In November 2004, the FASB issued SFAS No. 151, Inventory Costs, an amendment to ARB No. 43, Chapter 4,Inventory Pricing. FAS No. 151 is effective for inventory costs incurred during fiscal years beginning after June 15, 2005. The Company believes there will be no material effect upon adoption of this statement.
42
In December 2004, the FASB issued SFAS No. 123R, Share-Based Payment, a revision of SFAS No. 123, Accounting for Stock-Based Compensation and superseding APB Opinion No. 25, Accounting for Stock Issued to Employees. SFAS No. 123R requires the Company to expense grants made under the stock option and employee stock purchase plan programs. That cost will be recognized over the vesting period of the plans. SFAS No. 123R is effective for the first interim or annual period beginning after June 15, 2005. Upon adoption of SFAS No. 123R, amounts previously disclosed under SFAS No. 123 will be recorded in the consolidated income statement. The Company is evaluating the alternatives allowed under the standard, which the Company is required to adopt beginning in the fourth quarter of 2005.
Reclassifications
Certain amounts in prior years have been reclassified to conform to the current year presentation. The effect of these reclassifications is not material to the consolidated financial statements.
2. ACQUISITIONS
On November 1, 2004, the Company purchased C.M. van Sillevoldt B.V. (Silvo), the market leader in the Dutch spices and herbs consumer market, for 58 million in cash (equivalent to $74.5 million) funded with cash from operations and current credit facilities. Silvo sells spices, herbs and seasonings under the Silvo brand in the Netherlands and the India brand as well as private label store brands in Belgium. The brand has a strong heritage and high recognition among consumers in the Netherlands. The acquisition is consistent with the Companys strategy to acquire established brands to complement the Companys leadership position in the development and marketing of flavors for food. The acquisition was accounted for under the purchase method, and the results of operations have been included in the Companys consolidated results from the date of acquisition. The excess of the purchase price over the estimated fair value of the net tangible assets purchased was $59.4 million and is classified as goodwill in the consumer segment. The allocation of the purchase price is based on preliminary estimates, subject to revision, after asset values have been finalized. Revisions to the allocation, which may be significant, will be reported as changes to various assets and liabilities. The Company does not anticipate significant amounts to be allocated to amortizable intangible assets and, therefore, the amount of intangible asset amortization is not expected to be material to the results of operations in future periods.

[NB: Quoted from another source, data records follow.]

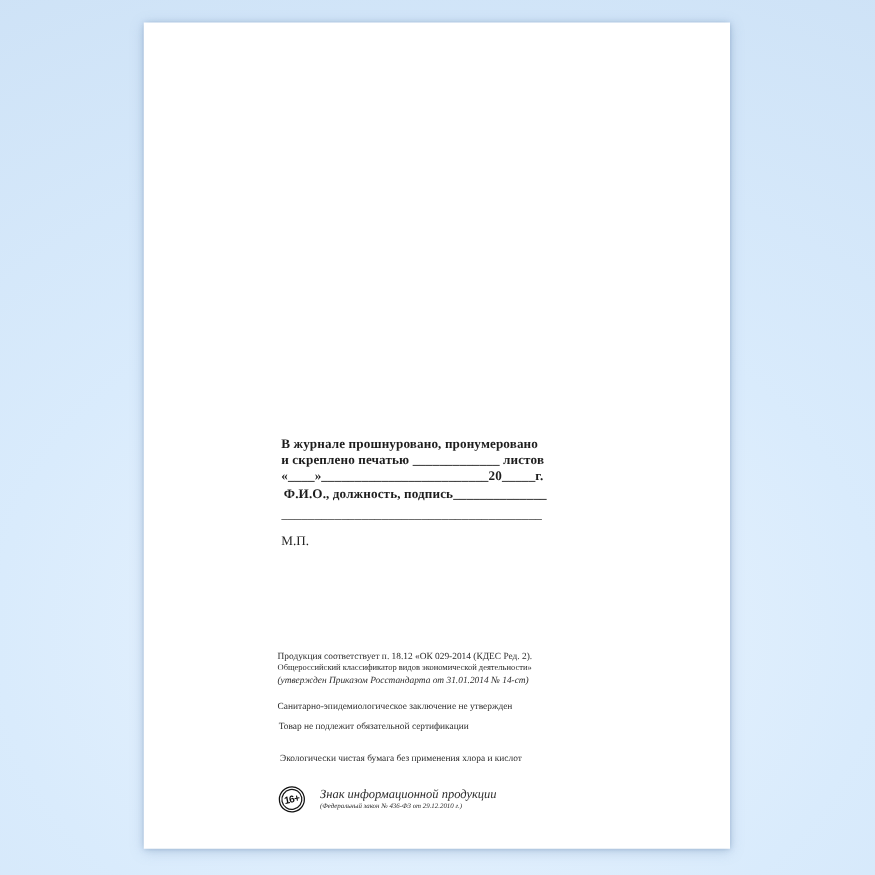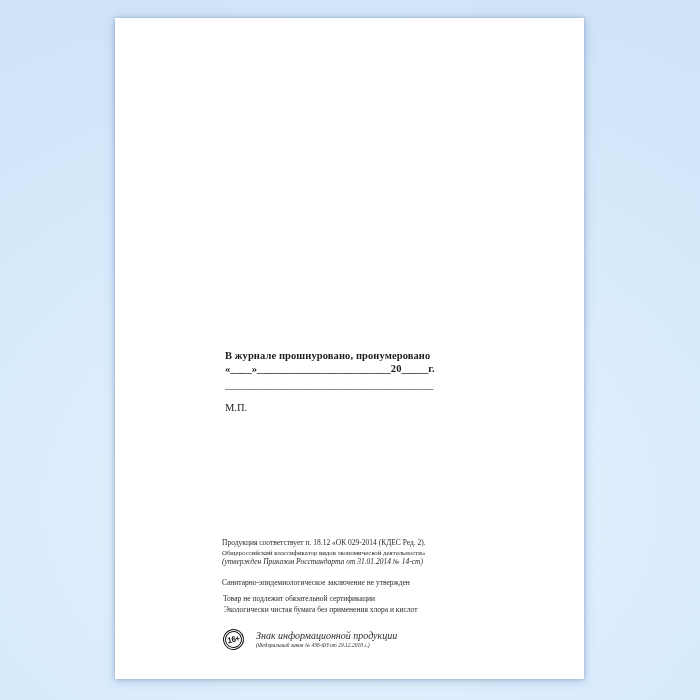--- a/index.html
+++ b/index.html
@@ -60,30 +60,30 @@
     font-size: 10.5px;
     font-weight: normal;
     padding-right: 8px;
     color: #222;
   }
 
   
   .compliance {
     position: absolute;
     left: 107px;
-    top: 520px;
+    top: 502px;
     color: #2a2a2a;
     white-space: nowrap;
   }
   .c1 { font-size: 7.5px; line-height: 9.5px; }
   .c2 { font-size: 6.8px; line-height: 9.5px; }
   .c3 { font-size: 7.5px; line-height: 9.5px; font-style: italic; }
   .c4 { font-size: 7.5px; line-height: 7.5px; margin-top: 12px; }
   .c5 { font-size: 7.5px; line-height: 7.5px; margin-top: 8.5px; padding-left: 1px; }
-  .c6 { font-size: 7.5px; line-height: 7.5px; margin-top: 4px; padding-left: 2px; }
+  .c6 { font-size: 7.5px; line-height: 7.5px; margin-top: 19px; padding-left: 2px; }
 
   
   .age-row {
     position: absolute;
     left: 108px;
     top: 611px;
     display: flex;
     align-items: flex-start;
     gap: 12px;
   }
@@ -133,21 +133,23 @@
   }
 </style>
 </head>
 <body>
 
 <div class="backdrop">
   <div class="page">
 
     <div class="binding-block">
       <div class="bl">В журнале прошнуровано, пронумеровано</div>
+      <div class="bl">и скреплено печатью _____________ листов</div>
       <div class="bl">«____»_________________________20_____г.</div>
+      <div class="bl bl-indent">Ф.И.О., должность, подпись______________</div>
       <div class="bl ruled-line">_______________________________________</div>
       <div class="mp">М.П.</div>
     </div>
 
     <div class="compliance">
       <div class="c1">Продукция соответствует п. 18.12 «ОК 029-2014 (КДЕС Ред. 2).</div>
       <div class="c2">Общероссийский классификатор видов экономической деятельности»</div>
       <div class="c3">(утвержден Приказом Росстандарта от 31.01.2014 № 14-ст)</div>
       <div class="c4">Санитарно-эпидемиологическое заключение не утвержден</div>
       <div class="c5">Товар не подлежит обязательной сертификации</div>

On June 4, 2003, the Company purchased Zatarains, the leading New Orleans-style food brand in the United States, for $180.0 million in cash funded with commercial paper borrowings. Zatarains manufactures and markets flavored rice and dinner mixes, seafood seasonings and many other products that add flavor to food. The acquisition was accounted for under the purchase method, and the results of operations have been included in the Companys consolidated results from the date of acquisition. The excess of the purchase price over the estimated fair value of the net assets purchased was $176.2 million, which includes $3.4 million of fees directly related to the acquisition. In the second quarter of 2004, the Company completed the purchase price allocation for the Zatarains acquisition. An analysis of the various types of intangible assets resulted in the determination that the excess purchase price should be classified as the value of the acquired brand name and goodwill. No other intangible assets were identified as a result of this analysis. The Company has concluded that a substantial portion of the value of the excess purchase price resides in consumer trust and recognition of the Zatarains brand name as authentic New Orleans-style cuisine. As a result, the Company has assigned $106.4 million of the excess purchase price to this unamortizable brand based on an analysis of the premium value that is derived from consumer loyalty and trust in the brand quality. Zatarains brand name has been used since 1889, and the Company intends to use and support the brand name indefinitely. The Company will review this intangible asset for impairment annually using the discounted cash flow method. The remaining $69.8 million of intangible assets was allocated to goodwill in the consumer segment.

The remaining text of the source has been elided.